Tag

emotions

A weather analogy

I have said many times in my life, and probably many times on this blog, that I feel people’s feelings. I know that the highly-sensitive people out there know what I mean, know what it is like to have someone else’s emotions permeate your soul. But I also know that for the majority of people, that concept makes no sense. And for whatever reason, the other day, I found an analogy that might explain it better (and we know I love using analogies to understand things!)

So, you know when you go outside? If it’s windy out, you feel the wind. If it’s cold, you feel the cold. If it’s rainy, you get wet. You can’t NOT feel the weather. And that’s how it is for me. I’m wired to feel people’s emotions, such that I can’t not feel them, the same way that I can’t not feel the warmth from the sun on a 90 degree day.

Of course, you might feel the wind but not be bothered by it. Like, it’s there and you notice it but it doesn’t consume you. And that’s what I work towards. Knowing that I’m wired to feel people’s emotions, but, like the wind, I can notice it and move on without letting it become the main focus of every single cell in my body. And it’s hard! If you’re outside on a day where the temperature is 3 degrees Fahrenheit, you are going to feel cold to your core. Your bones will feel cold. Try as you might, you can’t really ignore it.

But you can try. You can feel the cold yet know it will pass when you go inside.
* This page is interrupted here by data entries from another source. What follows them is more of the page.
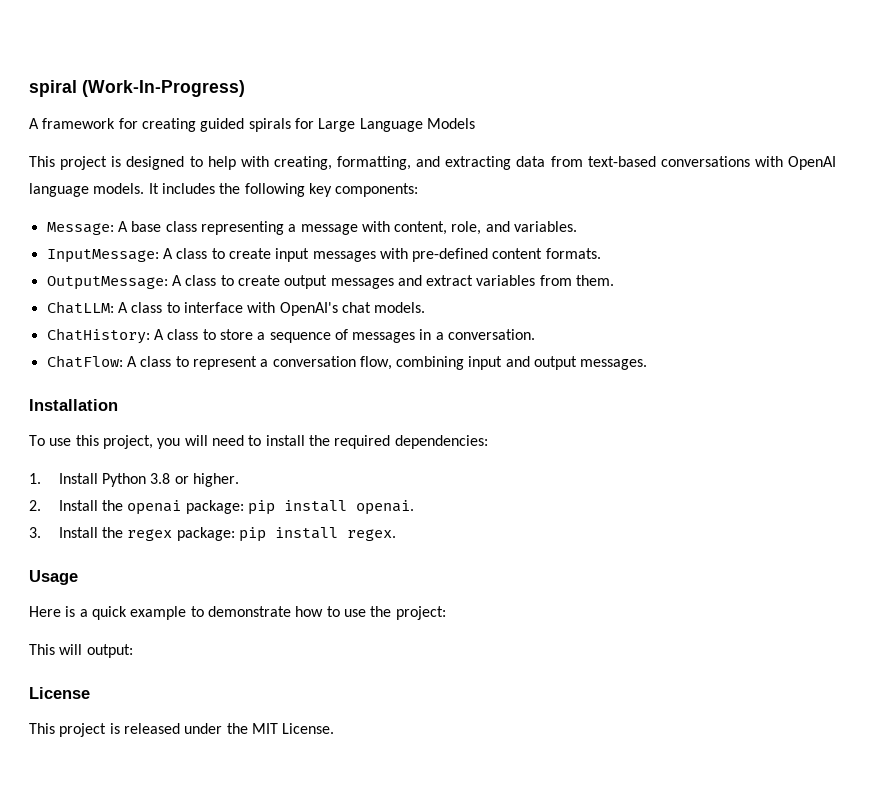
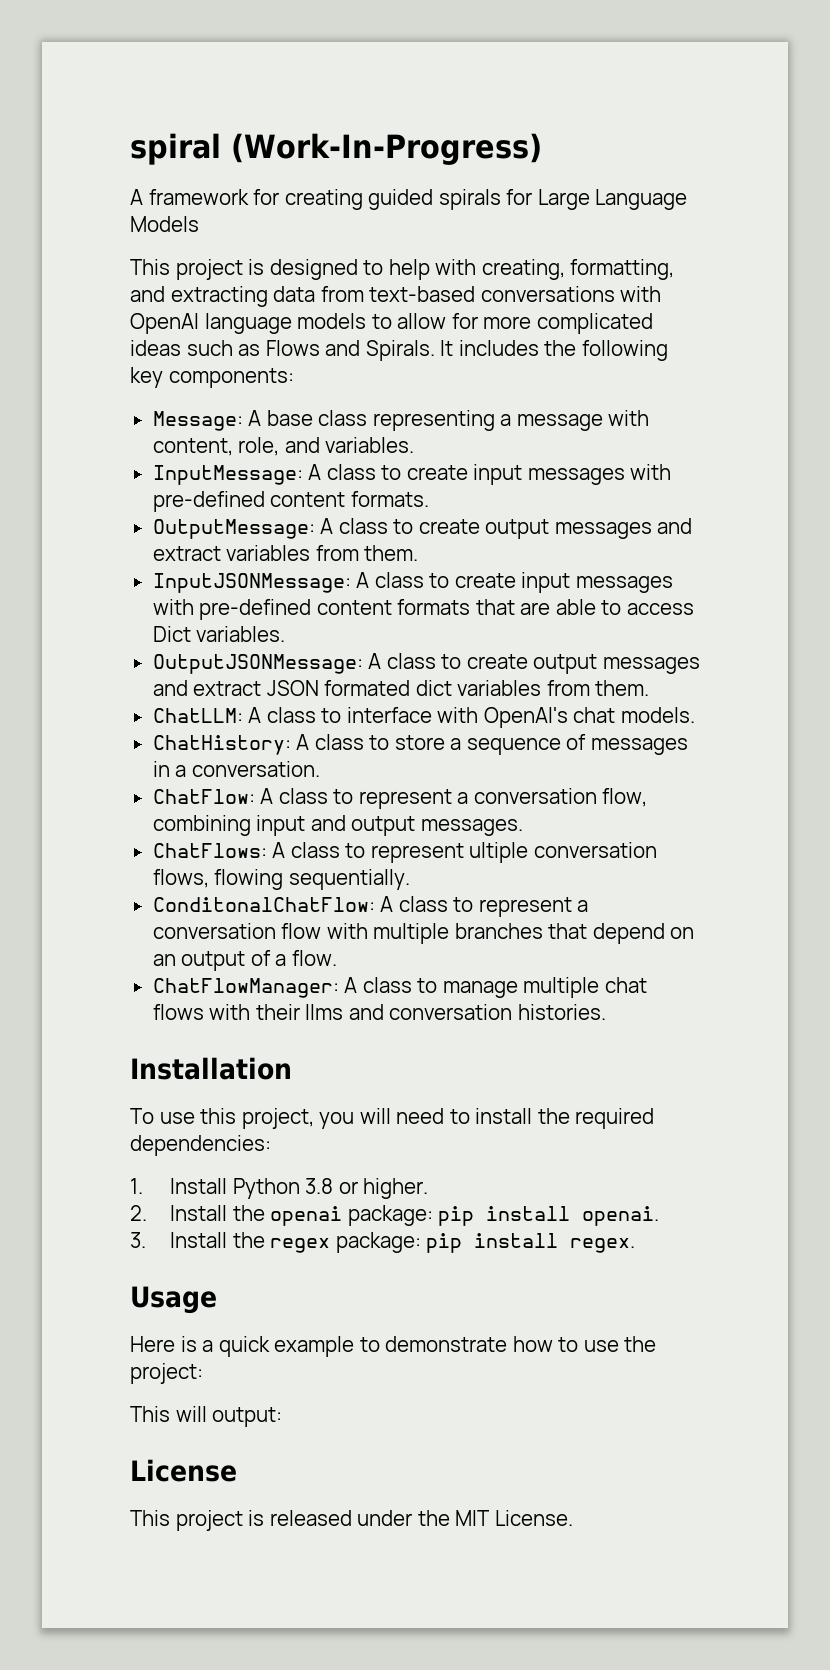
- This project is designed to help with creating, formatting, and extracting data from text-based conversations with OpenAI language models.
+ This project is designed to help with creating, formatting, and extracting data from text-based conversations with OpenAI language models to allow for more complicated ideas such as Flows and Spirals.
+ InputJSONMessage: A class to create input messages with pre-defined content formats that are able to access Dict variables.
+ OutputJSONMessage: A class to create output messages and extract JSON formated dict variables from them.
+ ChatFlows: A class to represent ultiple conversation flows, flowing sequentially.
+ ConditonalChatFlow: A class to represent a conversation flow with multiple branches that depend on an output of a flow.
+ ChatFlowManager: A class to manage multiple chat flows with their llms and conversation histories.

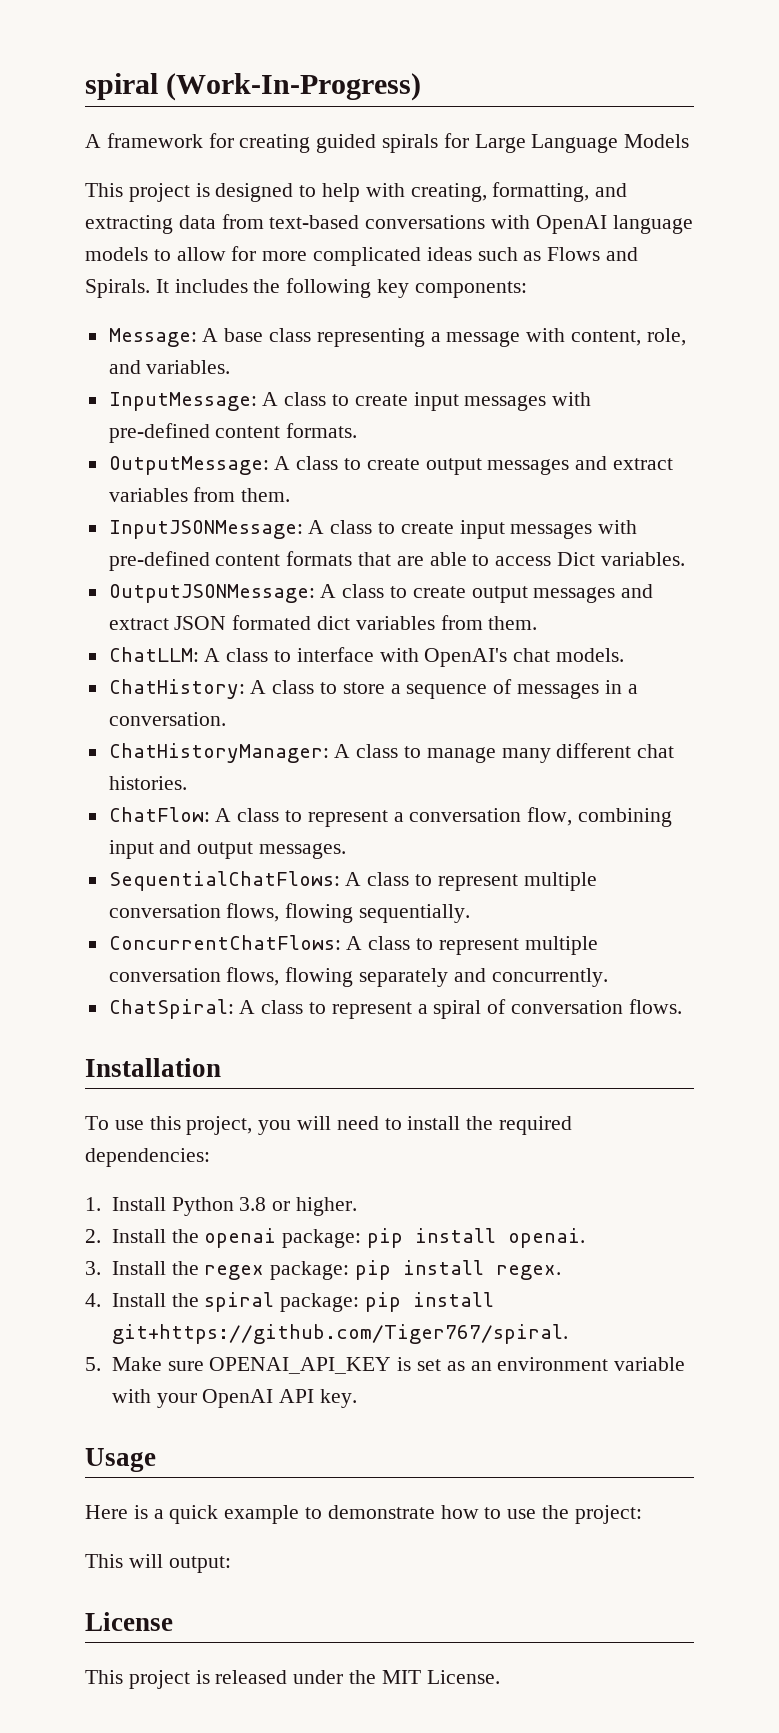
+ ChatHistoryManager: A class to manage many different chat histories.
- ChatFlows: A class to represent ultiple conversation flows, flowing sequentially.
+ SequentialChatFlows: A class to represent multiple conversation flows, flowing sequentially.
- ConditonalChatFlow: A class to represent a conversation flow with multiple branches that depend on an output of a flow.
- ChatFlowManager: A class to manage multiple chat flows with their llms and conversation histories.
+ ConcurrentChatFlows: A class to represent multiple conversation flows, flowing separately and concurrently.
+ ChatSpiral: A class to represent a spiral of conversation flows.
+ 4. Install the spiral package: pip install git+https://github.com/Tiger767/spiral.
+ 5. Make sure OPENAI_API_KEY is set as an environment variable with your OpenAI API key.

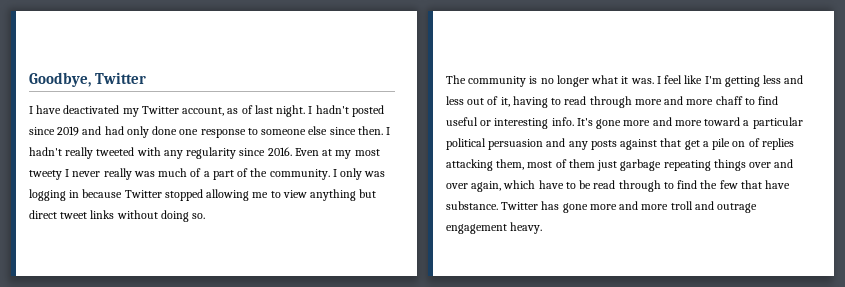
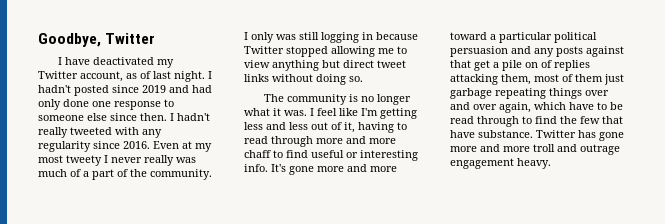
- I only was logging in because Twitter stopped allowing me to view anything but direct tweet links without doing so.
+ I only was still logging in because Twitter stopped allowing me to view anything but direct tweet links without doing so.

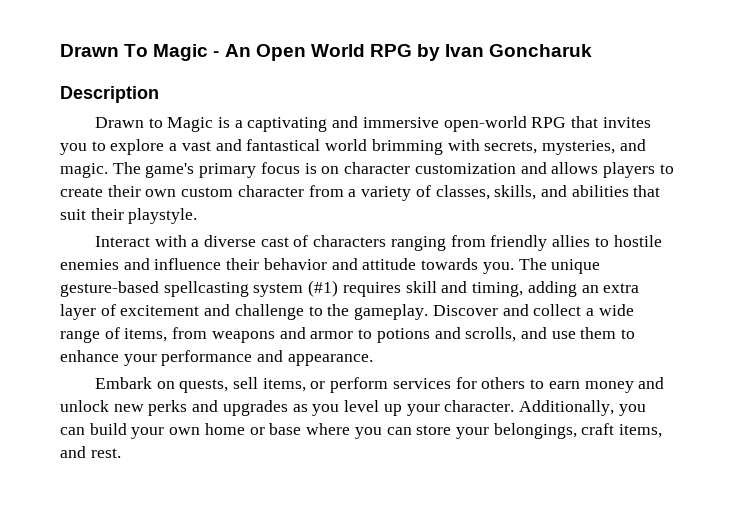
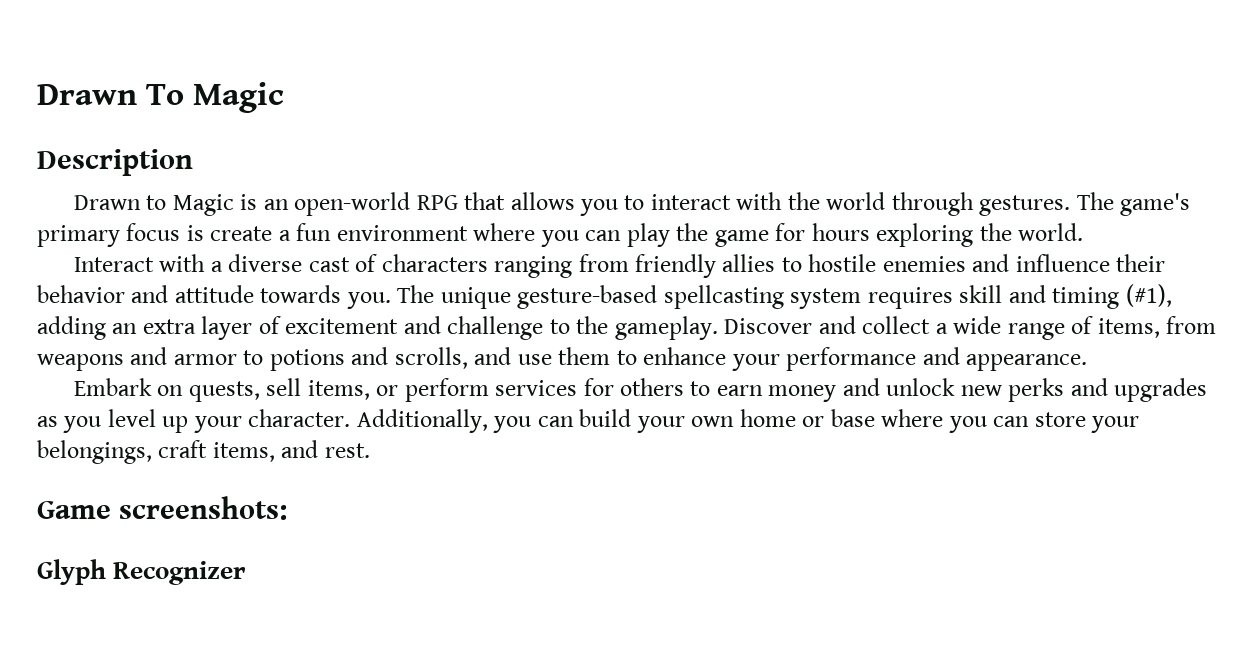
- Drawn To Magic - An Open World RPG by Ivan Goncharuk
+ Drawn To Magic
- Drawn to Magic is a captivating and immersive open-world RPG that invites you to explore a vast and fantastical world brimming with secrets, mysteries, and magic.
+ Drawn to Magic is an open-world RPG that allows you to interact with the world through gestures.
- The game's primary focus is on character customization and allows players to create their own custom character from a variety of classes, skills, and abilities that suit their playstyle.
+ The game's primary focus is create a fun environment where you can play the game for hours exploring the world.
- The unique gesture-based spellcasting system (#1) requires skill and timing, adding an extra layer of excitement and challenge to the gameplay.
+ The unique gesture-based spellcasting system requires skill and timing (#1), adding an extra layer of excitement and challenge to the gameplay.
+ Game screenshots:
+ Glyph Recognizer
And I can feel the emotions of the loved ones around me, without letting them become my own, without letting them permanently take up residence inside.

Does this make any sense? Can anyone relate? Does anyone have another way to explain it?

The silly 911 script

I’ve written before about scripting, how it’s safe and comforting to our kids, how it’s often a way for us to get “in” to their brain and form a connection, how scripting can be so positive and we should utilize it. (And as a side note, I thought of another real-life example of scripting. When my favorite yoga teacher ends a class, she always, ALWAYS ends it with, “Drink water, be good to yourself.” And it’s a routine and I love when she says it, and if she didn’t, I would feel unsettled)

There’s a script/routine that I do at least once a day with one of my kiddos, Joey [not his real name]. Joey has high anxiety and often feels as though a problem is an emergency, and will react as such. For example, in the past, his anxiety combined with his impulsivity would lead Joey to push a child if he lost a game, call a peer stupid if Joey wasn’t picked to go first, or just get stuck ruminating if he wrote his name messily. Joey has learned all about the problem scale and though in a moment of calm he can understand and identify what’s an emergency and what’s a glitch, and what’s in between, he has a hard time accessing that in the moment.

When I teach the Problem Scale, to any of my kids, I often say that since a number 5 is an emergency type problem, if there’s a problem for which we don’t need to call 911, it’s probably not an emergency (e.g., though your pencil falling on the ground might feel like an emergency, we don’t need 911 to help with it, so we don’t need to react as though it’s an emergency). Joey latched onto this almost as a security blanket, and for whatever reason, it clicked in his brain.

So when a problem arises, like he spills water on his worksheet, he often turns to me and mimics dialing on a phone and says, “Do it, boop boop boop.”

And I hold out my palm like a phone and I pretend to dial and the noise I make for the pretend numbers is, “Boop boop boop.”

I hold up my “phone” to my ear and I say, “Hello, 911? Yes, we have an emergency. Joey spilled water on his sheet. Oh. Really? Hmm. Okay. Thanks. Bye.”

Then I “hang up” and tell Joey, “911 said it’s just a glitch and they don’t need to come.”

And Joey laughs and laughs and then moves right on. Calm. Comforted. Reassured.

We have done this countless times. For not winning a contest, for tearing a corner of his paper by accident, for not getting to have speech one day if there’s an assembly, for losing a game. The script is always the exact same, and it brings Joey comfort. For whatever reason. The reason doesn’t matter.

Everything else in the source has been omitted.